Месяца через три этой бесплатной транзитной работы сотен тысяч, которых кормили супом, а то и супа не давали, честь комбината была спасена, и территория была подсыпана настоящим песком, добытым в настоящем лесном карьере, и соединена настоящей железной дорогой с настоящим вагоном.

Руководитель комбината руководил и лагерем (такой переплет!), отбирая лучших работяг, покупая инженеров. Стуков бил на орден, а Миллер — на досрочное освобождение. Правда, инцидент с Берманом поубавил надежд Миллера, но Стуков обещал, что всё будет в порядке, и активность Миллера не уменьшилась.

И вдруг дело Стукова!

Четыре месяца продолжалось следствие. Целых два месяца нас допрашивали, выводя прямо в белье в кабинет следователя. Всё следствие возглавил Агриколянский. Жигалев, отсидев на губе, был снят с работы. Агриколянский передопросил меня по тем же вопросам, на этот раз не давая мне писать ответов, а записывая их своей рукой.

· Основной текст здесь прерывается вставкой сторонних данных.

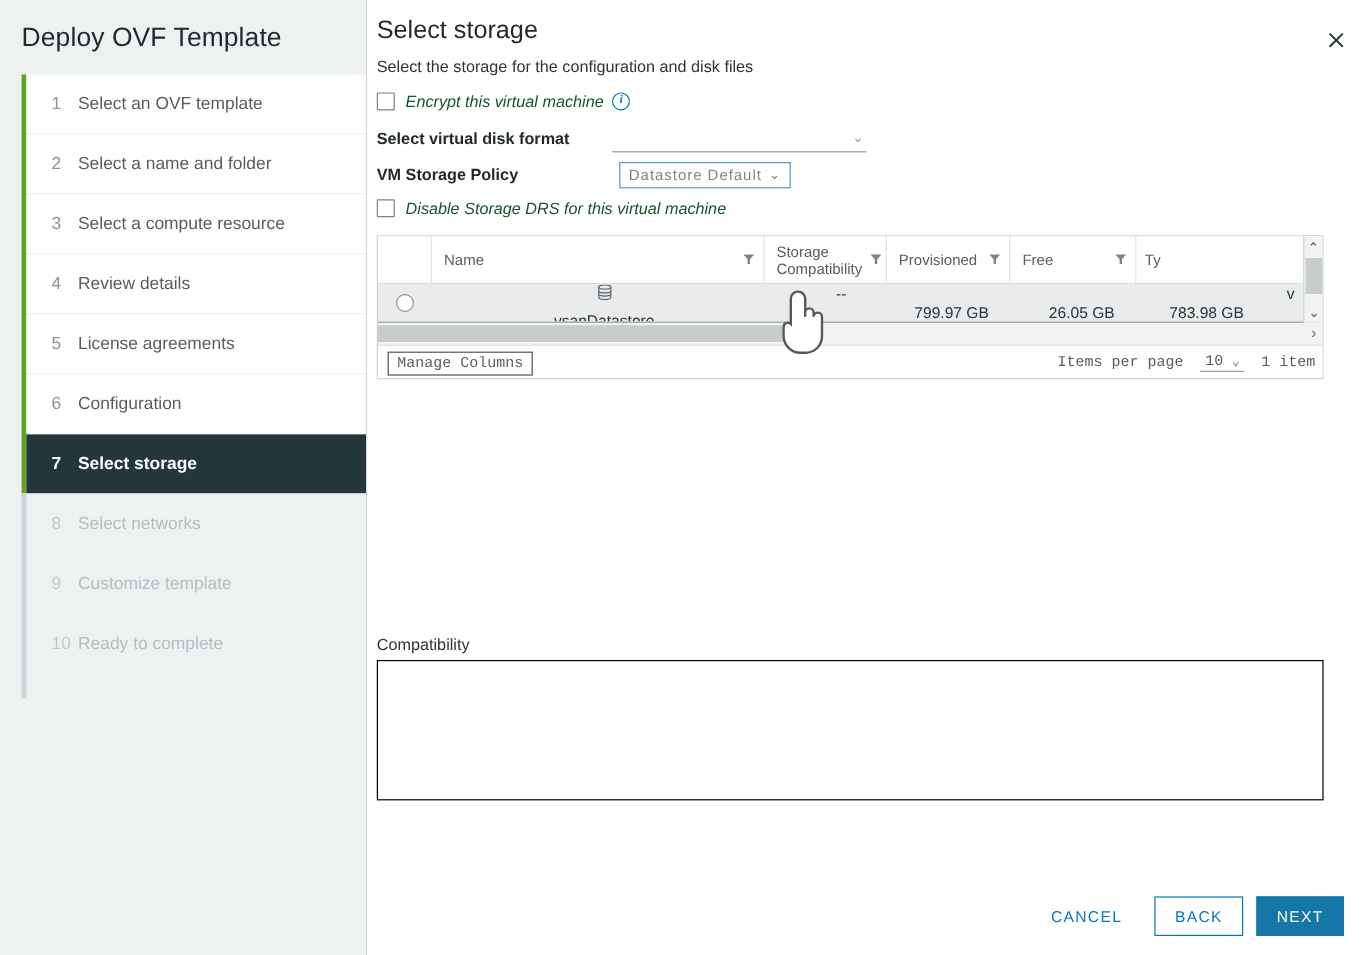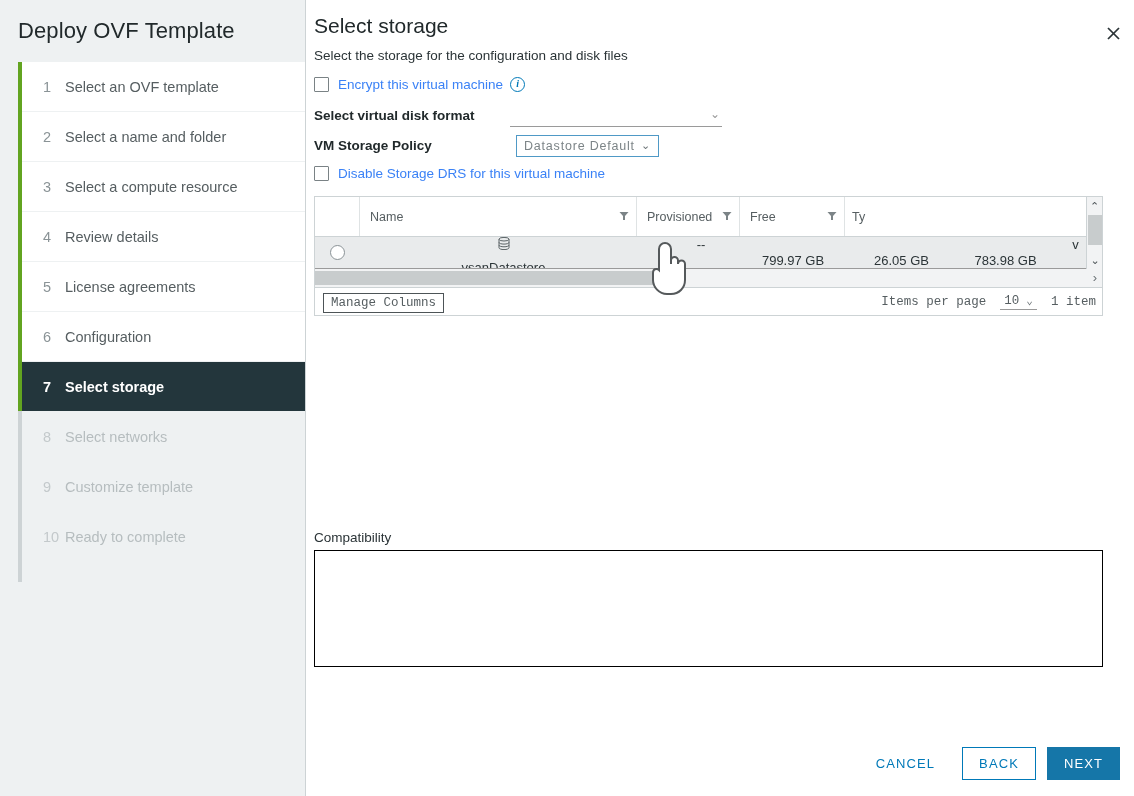--- a/index.html
+++ b/index.html
@@ -125,22 +125,23 @@
     width: 15px; height: 15px;
     border: 1px solid #7a8285;
     background: #fff;
     border-radius: 1px;
     margin-right: 9px;
     flex: 0 0 15px;
     cursor: pointer;
   }
   .chk-label {
     font-size: 13.5px;
-    color: #3b82f6;
+    color: #14532d;
     margin-right: 7px;
+    font-style: italic;
   }
   .info-icon {
     width: 15px; height: 15px;
     border-radius: 50%;
     border: 1.4px solid #0079b8;
     color: #0079b8;
     font-size: 10px;
     font-style: italic;
     font-weight: bold;
     line-height: 12px;
@@ -514,20 +515,26 @@
       <div id="thead">
           <div class="th col-radio">
             <span class="lbl"></span>
           </div>
           <div class="th col-name">
             <span class="lbl">Name</span>
             <span class="funnel"><svg width="10" height="10" viewBox="0 0 10 10">
                 <path d="M0.5,1 L9.5,1 L6,5 L6,9 L4,9 L4,5 Z" fill="#7c8487"></path>
               </svg></span>
           </div>
+          <div class="th col-compat">
+            <span class="lbl">Storage Compatibility</span>
+            <span class="funnel"><svg width="10" height="10" viewBox="0 0 10 10">
+                <path d="M0.5,1 L9.5,1 L6,5 L6,9 L4,9 L4,5 Z" fill="#7c8487"></path>
+              </svg></span>
+          </div>
           <div class="th col-prov">
             <span class="lbl">Provisioned</span>
             <span class="funnel"><svg width="10" height="10" viewBox="0 0 10 10">
                 <path d="M0.5,1 L9.5,1 L6,5 L6,9 L4,9 L4,5 Z" fill="#7c8487"></path>
               </svg></span>
           </div>
           <div class="th col-free">
             <span class="lbl">Free</span>
             <span class="funnel"><svg width="10" height="10" viewBox="0 0 10 10">
                 <path d="M0.5,1 L9.5,1 L6,5 L6,9 L4,9 L4,5 Z" fill="#7c8487"></path>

Это только задержало следствие, ибо ничего нового из меня Агриколянский не выжал, хотя и допрашивал целые часы. Я уже был приведен в знакомое мне состояние крайнего бешенства и мог выдержать — или так мне казалось — и сотню Агриколянских. Все мои допросы были кем-то исчерканы красным карандашом. Этот красный карандаш тоже не мог пролить света на пути следствия.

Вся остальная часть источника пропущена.